2. Happiness Moves Me
If there is one thing all humans share, it’s probably the aim for having a better life. Whether for the family, nation, the afterlife or myself: the decisions we make are mainly driven by an attempt to have it better. I assume that ‘better' is related to a positive emotional state. For a Buddhist monk, happiness can exist in being completely in control of the ego. For a youngster happiness could be receiving a lot of recognition from attractive people of the preferred sexes. Perhaps happiness is not interesting as a real psychological state of mind, but more as a projection of the ideal self. How does the projection of the ideal self relate to creations? For illustrating what I consider as the major relation, I use this quote of French 19th century writer, Stendhal (Marie-Henri Beyle)
“La beaute n’est que la promesse du bonheur” (De L’Amour, 1822)
(“Beauty is nothing other than a promise for happiness.”)
A product promises happiness. I want to buy something because I think I will need that for having a slightly better life.

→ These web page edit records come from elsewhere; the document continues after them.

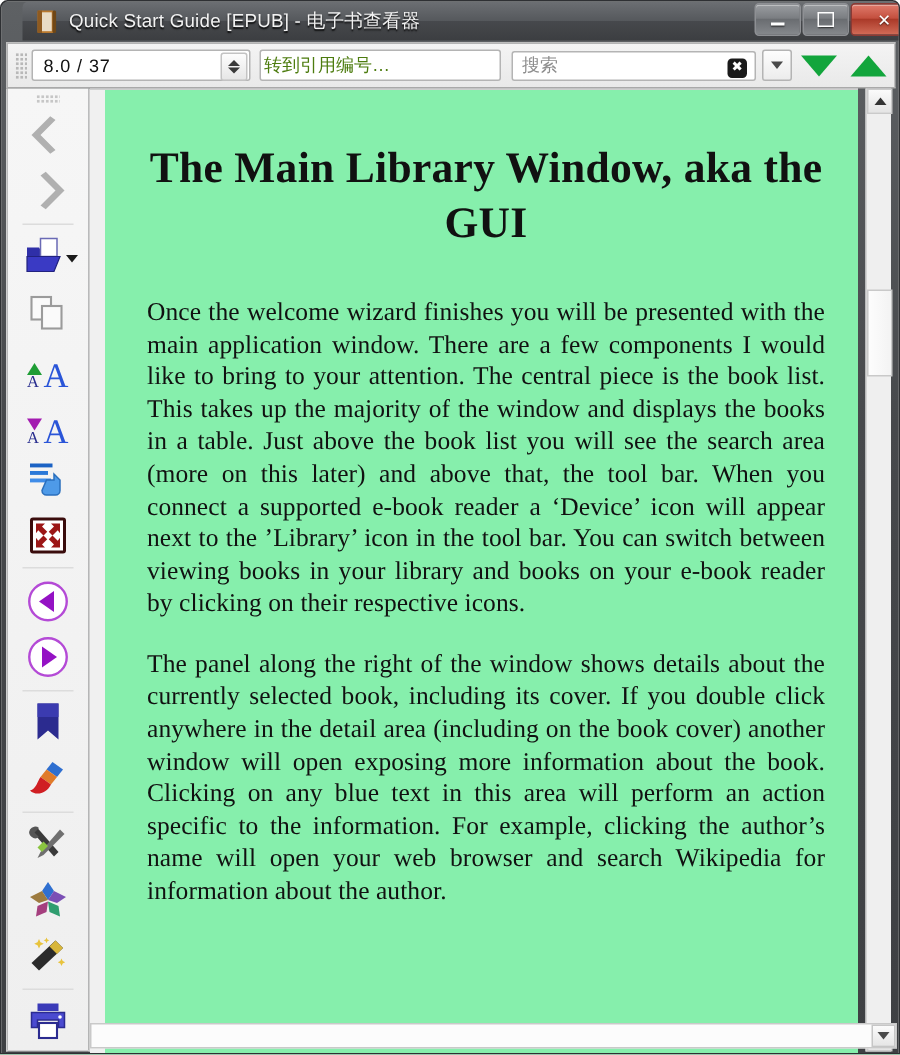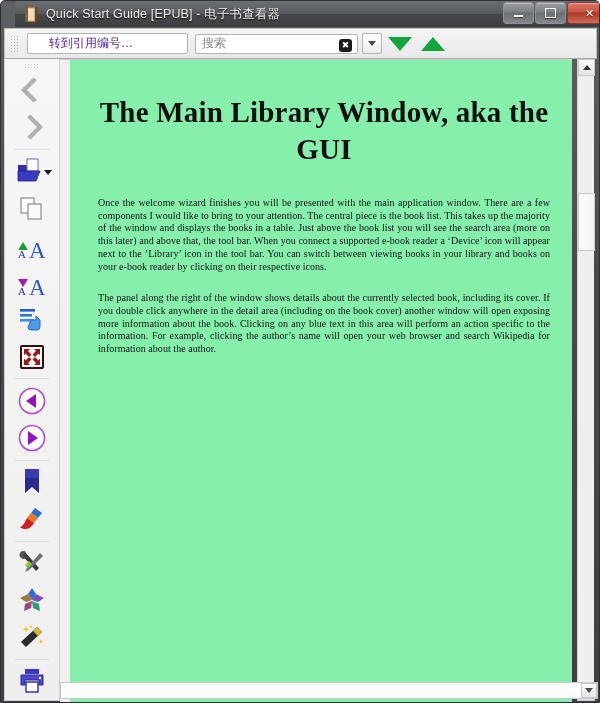--- a/index.html
+++ b/index.html
@@ -71,21 +71,21 @@
     border:1px solid #c3c3c3;border-radius:2px;
     display:flex;flex-direction:column;align-items:center;justify-content:center;
   }
   .tri-up{width:0;height:0;border-left:4px solid transparent;border-right:4px solid transparent;border-bottom:4px solid #3a3a3a;margin-bottom:1px;}
   .tri-dn{width:0;height:0;border-left:4px solid transparent;border-right:4px solid transparent;border-top:4px solid #3a3a3a;}
   .goto{
     width:161px;height:21px;margin-left:6px;flex:0 0 auto;box-sizing:border-box;
     background:#fff;border:1px solid #b4b4b4;border-radius:2px;
     display:flex;align-items:center;
   }
-  .goto span{font-size:12px;color:#4c1d95;margin-left:21px;}
+  .goto span{font-size:12px;color:#4d7c0f;margin-left:2px;}
   .searchbox{
     position:relative;width:163px;height:20px;margin-left:7px;flex:0 0 auto;box-sizing:border-box;
     background:#fff;border:1px solid #b4b4b4;border-radius:2px;
     display:flex;align-items:center;
   }
   .searchbox .ph{font-size:12px;color:#8d8d8d;margin-left:6px;}
   .clear-icon{
     position:absolute;right:5px;top:4px;width:13px;height:13px;border-radius:3px;
     background:#1a1a1a;color:#fff;font-size:9px;line-height:13px;text-align:center;
     font-family:"DejaVu Sans",sans-serif;
@@ -126,21 +126,21 @@
   }
   .content{
     position:absolute;left:28px;top:34px;width:452px;
     font-family:"Liberation Serif","DejaVu Serif",serif;color:#111;
   }
   h1.doc-title{
     font-size:29px;line-height:1.26;margin:0 0 30px 0;text-align:center;
     font-weight:bold;letter-spacing:.2px;
   }
   p.para{
-    font-size:10px;line-height:1.27;text-align:justify;margin:0 0 19px 0;
+    font-size:17px;line-height:1.27;text-align:justify;margin:0 0 19px 0;
     letter-spacing:.05px;
   }
   
   .vscroll{
     position:absolute;right:5px;top:58px;width:17px;height:642px;box-sizing:border-box;
     background:#efefef;border-left:1px solid #d4d4d4;
   }
   .vs-btn{
     width:17px;height:17px;box-sizing:border-box;
     background:linear-gradient(180deg,#fbfbfb,#e4e4e4);
@@ -193,20 +193,27 @@
       </div>
       <div class="wb close">
         <div class="glyph">✕</div>
       </div>
     </div>
   </div>
 
   <div class="toolbar">
     <div class="grip"></div>
 
+    <div class="spin">
+      <div class="val">8.0 / 37</div>
+      <div class="arrows">
+        <div class="tri-up"></div>
+        <div class="tri-dn"></div>
+      </div>
+    </div>
 
     <div class="goto">
       <span>转到引用编号…</span>
     </div>
 
     <div class="searchbox">
       <span class="ph">搜索</span>
       <div class="clear-icon">✖</div>
     </div>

Preferring one product above one other is related to how the product physically communicates itself. Apart from physical beauty, the promise derives more from the beauty of the message related to that product. Even when I buy the cheapest shittiest car on the market, my message is: ‘I don’t care about status’. Particularly that car has a value to me when I want people to believe I just don’t give a damn. A good example is the preference of Pope Franciscus who decided to drive a cheap Ford Focus instead of a Mercedes. Choosing that car made him able to project his sober ideal self, therewith making him slightly more happy.
I think there are other ways of generating happiness with design instead of distinguishing one product from another. Psychological problems occur 50% less with creatures who are sporting frequently. Creatures who move frequently tend to recover 1,5 times faster from their depression in comparison with creatures who don’t ‘sport’ often.
In 1993 dr. Hotamisligil discovered that white fat produces anti-inflammatory agents(1). When the immune system is active, the fat consumes more glucose than the muscles. When the body is passive, there is less information which needs to be sent from the body to the brain, allowing relatively a lot of information from the white fat to be processed by the brain.
Movement takes away a part of the energy that would otherwise go to the white fat’s immune system. Simplifying this situation: when the body doesn’t move, the brain is active with preventing inflammation, perceiving the body to be in ‘pain’.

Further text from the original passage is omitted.